Maria Edna de Melo, coordenadora do Departamento de Advocacy da Abeso, observa uma lacuna significativa entre o acompanhamento clínico padrão e as cirurgias bariátricas.

“No SUS hoje não existe um tratamento estruturado dedicado à obesidade. O paciente pode receber orientações nutricionais e basicamente aguardar indicação para cirurgia bariátrica. A maioria dos pacientes nessa situação acaba não tendo acesso a qualquer medicação”, declara ela.

Especialistas afirmam que a incorporação da semaglutida poderia exatamente preencher essa lacuna oferecendo uma alternativa aos pacientes que não necessitam imediatamente da cirurgia ou que enfrentam dificuldades em acessá-la.

Estudo vai testar uso da medicação

Antes que qualquer decisão final sobre a inclusão seja tomada, o Ministério da Saúde planeja avaliar os resultados obtidos com o uso da semaglutida entre pacientes atendidos pelo SUS.

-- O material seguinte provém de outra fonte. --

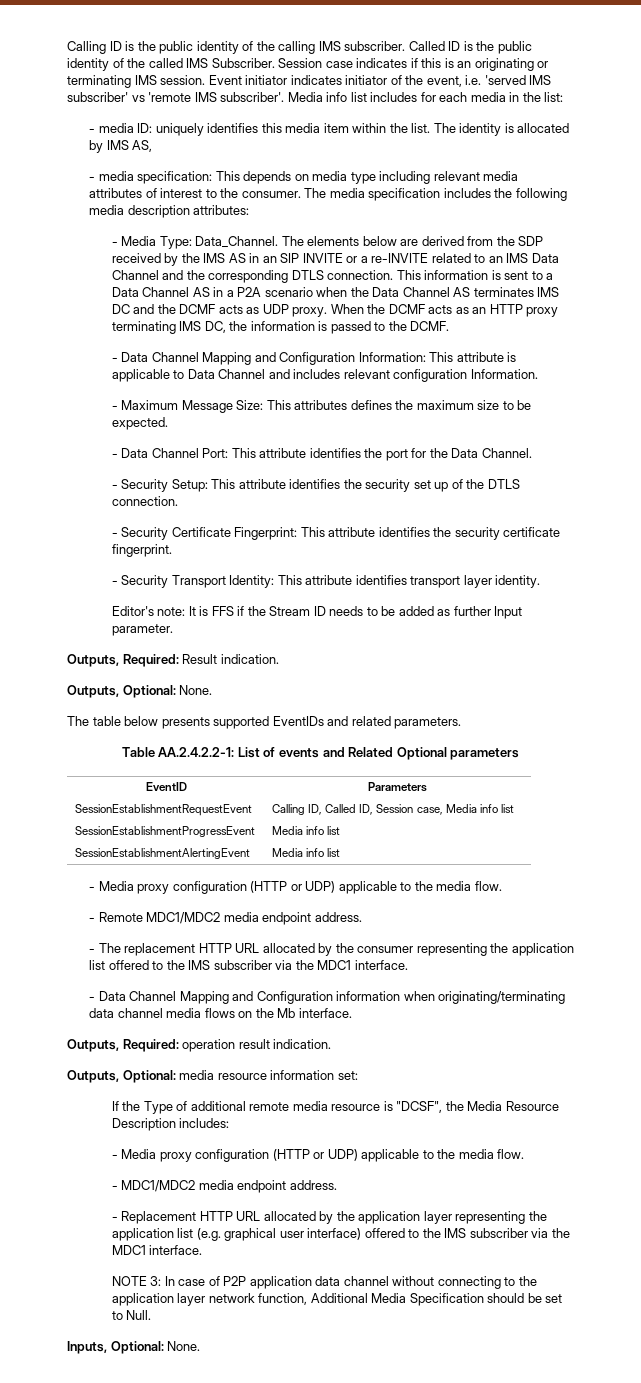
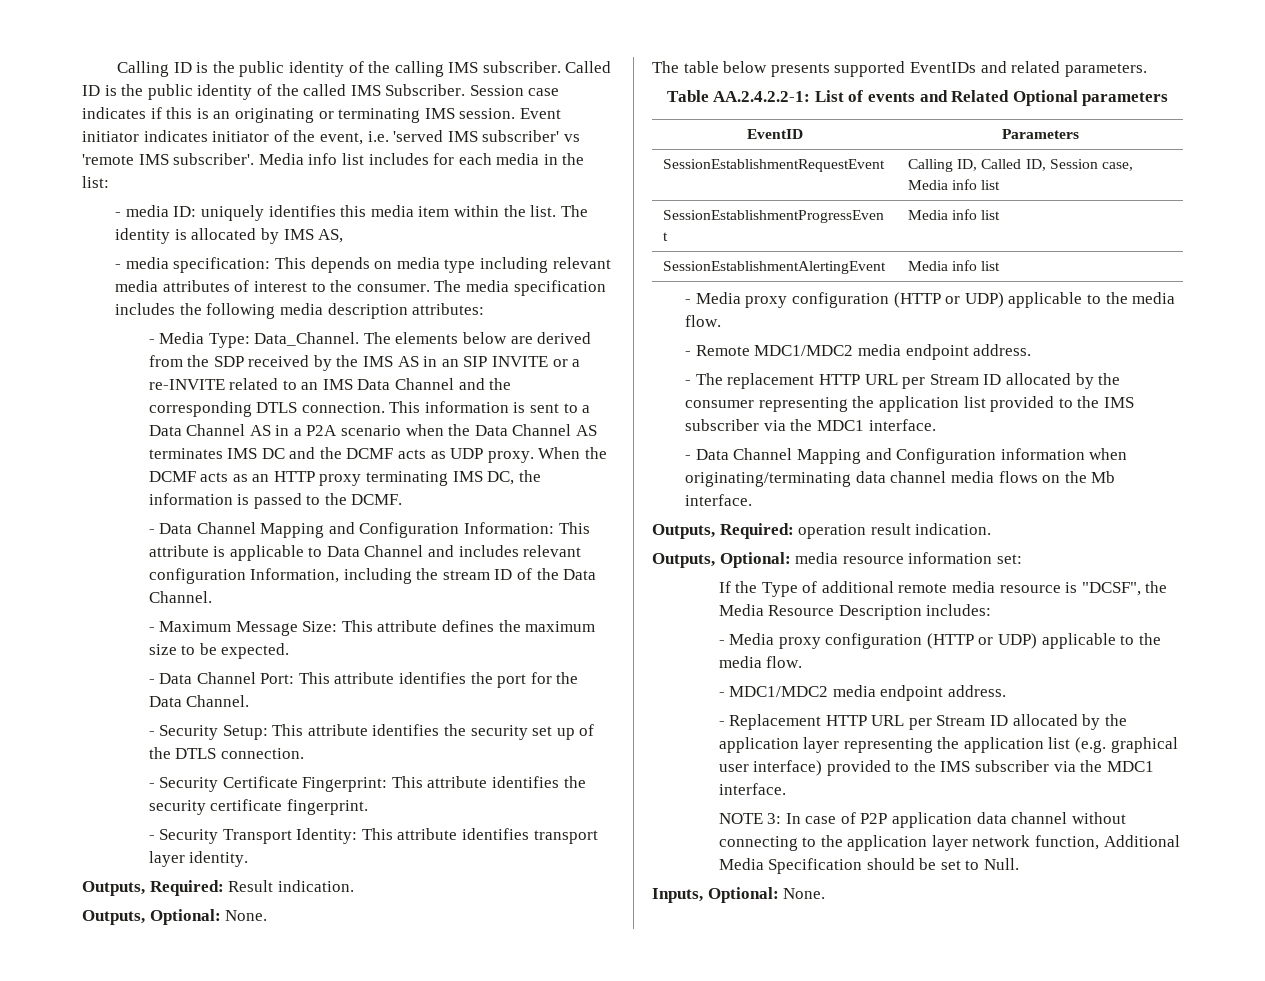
- - Data Channel Mapping and Configuration Information: This attribute is applicable to Data Channel and includes relevant configuration Information.
+ - Data Channel Mapping and Configuration Information: This attribute is applicable to Data Channel and includes relevant configuration Information, including the stream ID of the Data Channel.
- - Maximum Message Size: This attributes defines the maximum size to be expected.
+ - Maximum Message Size: This attribute defines the maximum size to be expected.
- Editor's note: It is FFS if the Stream ID needs to be added as further Input parameter.
- - The replacement HTTP URL allocated by the consumer representing the application list offered to the IMS subscriber via the MDC1 interface.
+ - The replacement HTTP URL per Stream ID allocated by the consumer representing the application list provided to the IMS subscriber via the MDC1 interface.
- - Replacement HTTP URL allocated by the application layer representing the application list (e.g. graphical user interface) offered to the IMS subscriber via the MDC1 interface.
+ - Replacement HTTP URL per Stream ID allocated by the application layer representing the application list (e.g. graphical user interface) provided to the IMS subscriber via the MDC1 interface.

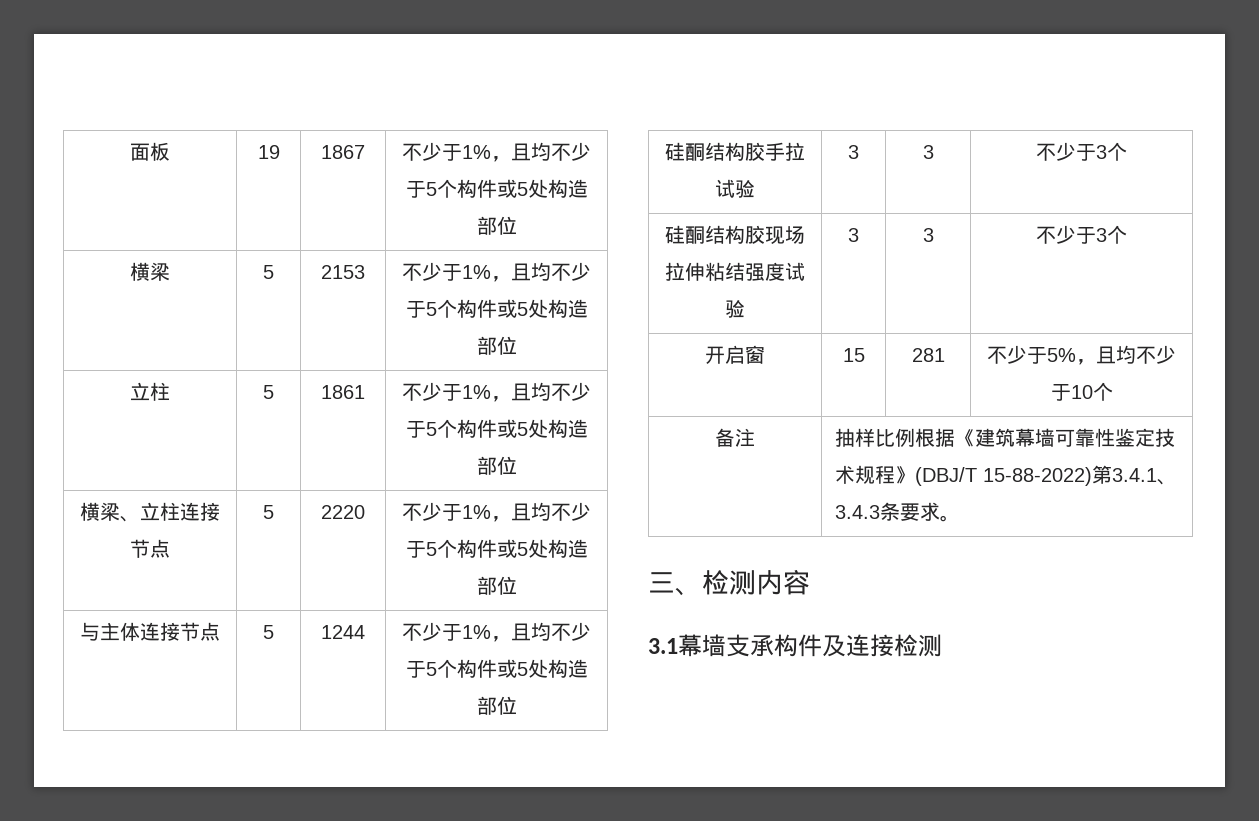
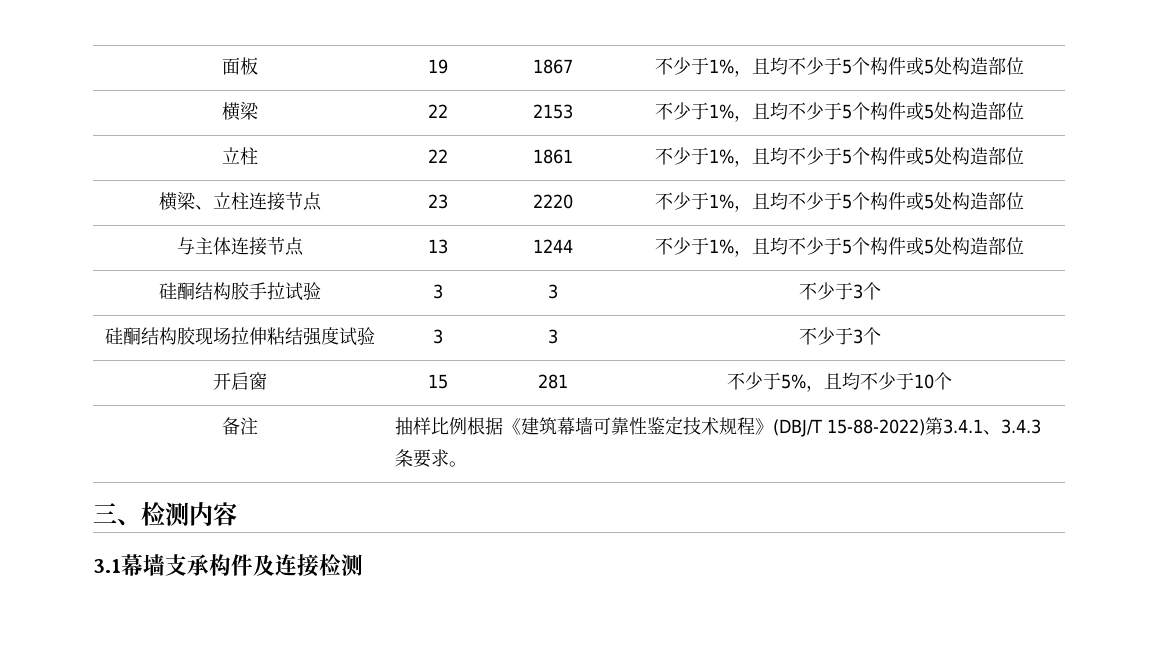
- 横梁 | 5 | 2153 | 不少于1%，且均不少于5个构件或5处构造部位
+ 横梁 | 22 | 2153 | 不少于1%，且均不少于5个构件或5处构造部位
- 立柱 | 5 | 1861 | 不少于1%，且均不少于5个构件或5处构造部位
+ 立柱 | 22 | 1861 | 不少于1%，且均不少于5个构件或5处构造部位
- 横梁、立柱连接节点 | 5 | 2220 | 不少于1%，且均不少于5个构件或5处构造部位
+ 横梁、立柱连接节点 | 23 | 2220 | 不少于1%，且均不少于5个构件或5处构造部位
- 与主体连接节点 | 5 | 1244 | 不少于1%，且均不少于5个构件或5处构造部位
+ 与主体连接节点 | 13 | 1244 | 不少于1%，且均不少于5个构件或5处构造部位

O estudo será realizado com indivíduos que estão na fila aguardando cirurgia bariátrica no Grupo Hospitalar Conceição em Porto Alegre. Essa iniciativa contará com apoio da Novo Nordisk que fornecerá gratuitamente o medicamento Wegovy através de um programa voltado ao acesso equitativo.

Conforme mencionado pelo ministro Alexandre Padilha, o objetivo é analisar os efeitos clínicos do tratamento enquanto se elabora protocolos potenciais para uma futura adoção nacional.

“Existem casos graves onde as pessoas não conseguem realizar bariátrica. Vamos investigar se conseguimos levar esses pacientes a um estado em que possam ser operados ou até mesmo evitar essa necessidade futura – isso representa uma economia significativa para o sistema”, afirmou Padilha durante entrevista à Globonews.

O assunto sobre a possível inclusão da semaglutida no SUS já era defendido por Padilha há algum tempo. Em 2025 ele anunciou parcerias envolvendo a Fundação Oswaldo Cruz (Fiocruz) e EMS visando estimular transferência tecnológica e produção local do medicamento.

Agora com preços reduzidos e um ambiente mais competitivo no setor farmacêutico junto ao início dos estudos na rede pública, as discussões sobre incluir a semaglutida ganham novo impulso podendo definir importantes diretrizes no tratamento contra obesidade dentro do sistema público brasileiro.